I understand from this book that it's really hard to denationalize a country unless your ready to spend it like George sorros did.
I spent the time an money to read "Privatizing Poland :Baby Food,Big Business,and the remaking of Labor" and I wondered Why America can't keep its own company's here in the USA are the workers here in America untrained or to lazy to work anymore? I think not . I think the reason gerber went to Poland was to get cheap labor. If gerber wanted to help the Polish people it would have gone to Poland in 1945.
I gave this read 2 stars for the tears . One for each eye An I could give it 5 stars for shame.
Vobei
One of the best books on the chaos, stress, and culture shock of post-socialist transformation on the market. The research is fascinating, the writing is great, and the whole premise is really cool. Buy this book!
Togor
Author Elizabeth Dunn offers one of the few inside looks at "post-socialist privatization" that stepped beyond cold war triumphalism to see what "free market democracy" really meant to those fated to endure it. Her analysis of what Western management, auditing, and "standards" brought to Poland, in the micro example of this firm - and more importantly, what they took away - is an important corrective to those who believe history "ended" in this region in 1989.

However, the book has a major conceptual flaw, and the reason I'm forced to give it three stars: the basic fact that capitalism, as known in the West, had NEVER existed in Poland, and its development post-1989 was only partially a return. It was essentially something completely unprecedented in Poland and eastern Europe. Ms. Dunn takes capitalist "Fordism" and "Taylorism" as the theoretical antithesis of socialist state planning, and contrasts producing for The Plan as the latter's essence. However, the "shortage system" was not the creation of state planning; rather, shortages created state planning.

Capitalism in eastern Europe was not at all like American production. In Poland, capital was concentrated in three clusters: foreign investors and banks, and local ethnic German and Jewish merchants. Their relations with their employees and communities was patriarchal - very much like the state in socialist Poland - and their access to resources and markets continually hampered by poor communications and war (military and economic). In Poland these sources of capital were destroyed by World War Two in one way or another; thus state ownership was the only viable means of production in an economy where private property owners had been "liquidated" by war and the existing plant devastated. There was no one to "sell" such assets to, even if they had been worthy of buying at market value.

Shortage was an economic way of life long before socialism. It was shortage and poor transportation that wrecked the Russian economy in WW I, and Lenin's model for development was not Marx but German "war planning." Allocation of resources and production with vertical integration was a scheme to overcome shortage, unsuccessful not because of socialism but in the very undercapitalized nature of the local economy.
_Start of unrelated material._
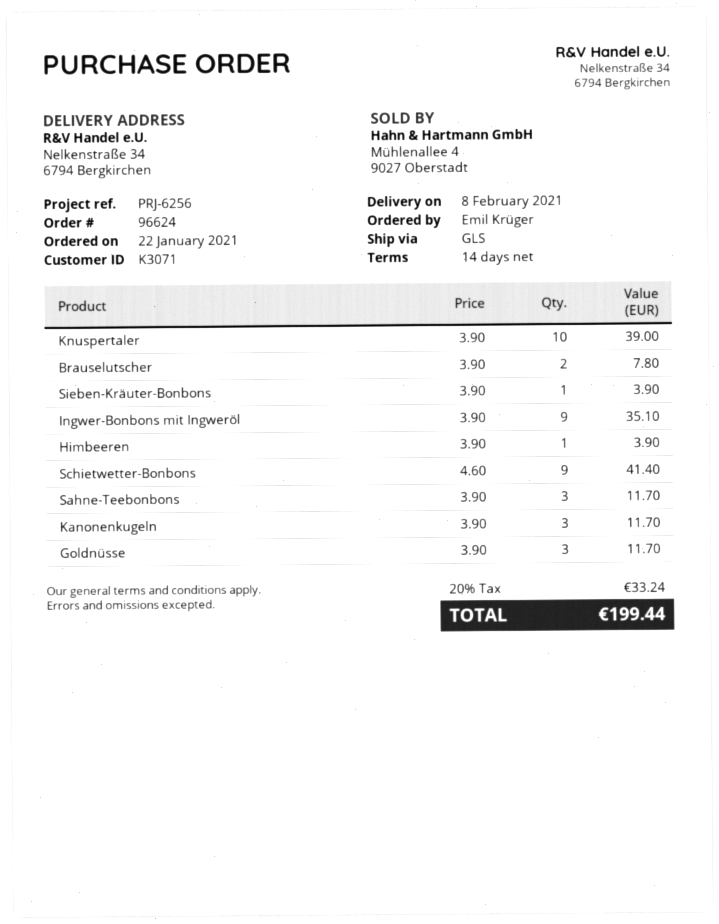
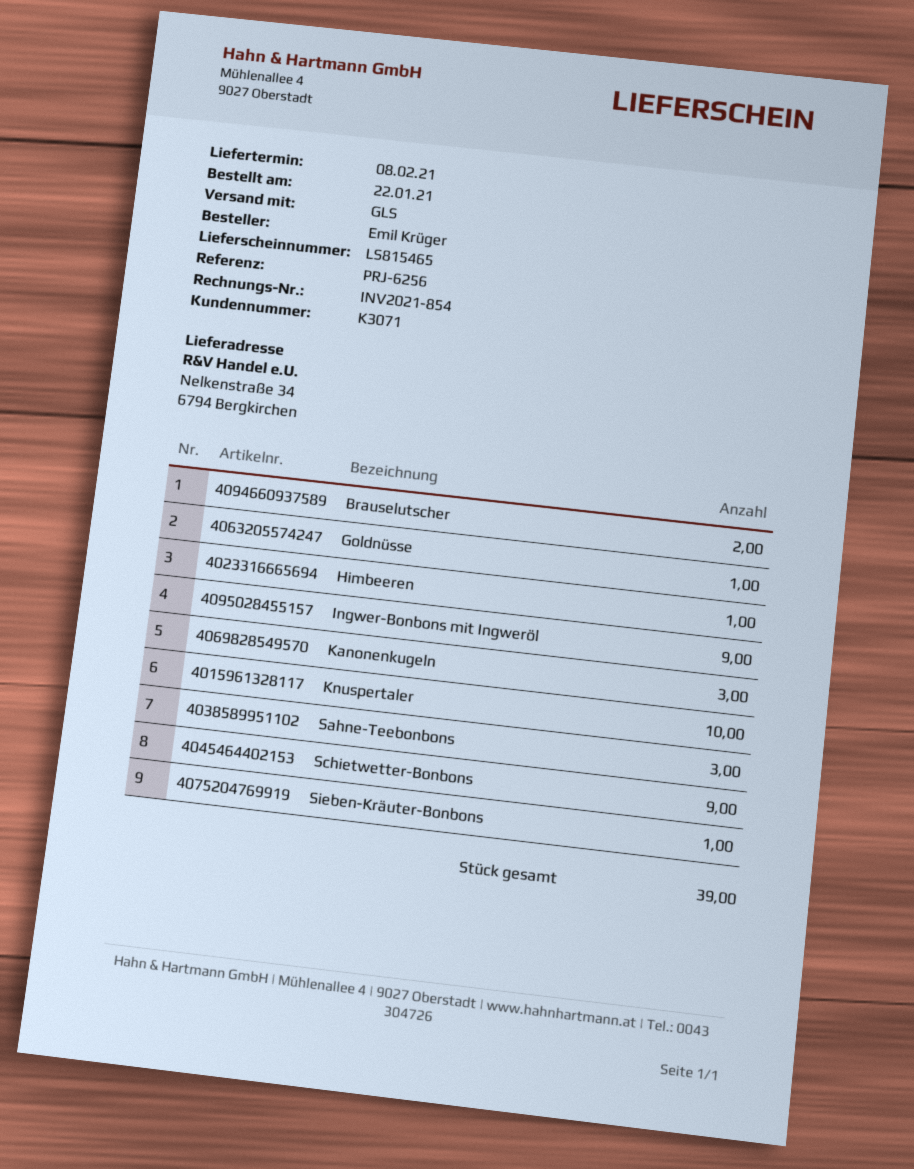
Goldnüsse: 3 -> 1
Workers' resistance to Western imported capitalism likewise did not stem from the "socialist system," but from a very traditional sense of community embedded in the Polish political economy. Factories were built around the existing communities that supplied their workforce. Craft traditions remained strong, especially in core industries like mining and metallurgy, from the nineteenth century straight through the socialist era. Socialism not only built on these traditions; they in turn were the basis of workers' revolts. The Solidarity movement would have been impossible without these traditional networks not only remaining under socialism but serving as its foundation. Destroying this community foundation is the essence of modern capitalism, explaining why no new Solidarity has arisen to challenge the "shortages" of jobs and income in the free market.

Miss Dunn's great error is that of Western analysis in general, through ignoring the historic context of the Polish and east European economy. Thus she fails to really understand why capitalism was so bitterly resented by so many in the region; a failure of analysis also gripping east Europeans "educated" according to Western models and seeking to apply them with no appreciation of their completely different foundations. Poland and east Europe were always marginal and dependent peripheries of Europe, and under free market conditions have returned to this status while introducing truly revolutionary transformations.
Gagas
Imagine to wake up, one day, and find that all what you know about economy, work, and even food has become irrelevant. Dunn’s account takes you through the shock of the transition, as experienced by factory workers in a Food Production facility in Poland. By the end of the book, you’ll see postsocialism in a different light.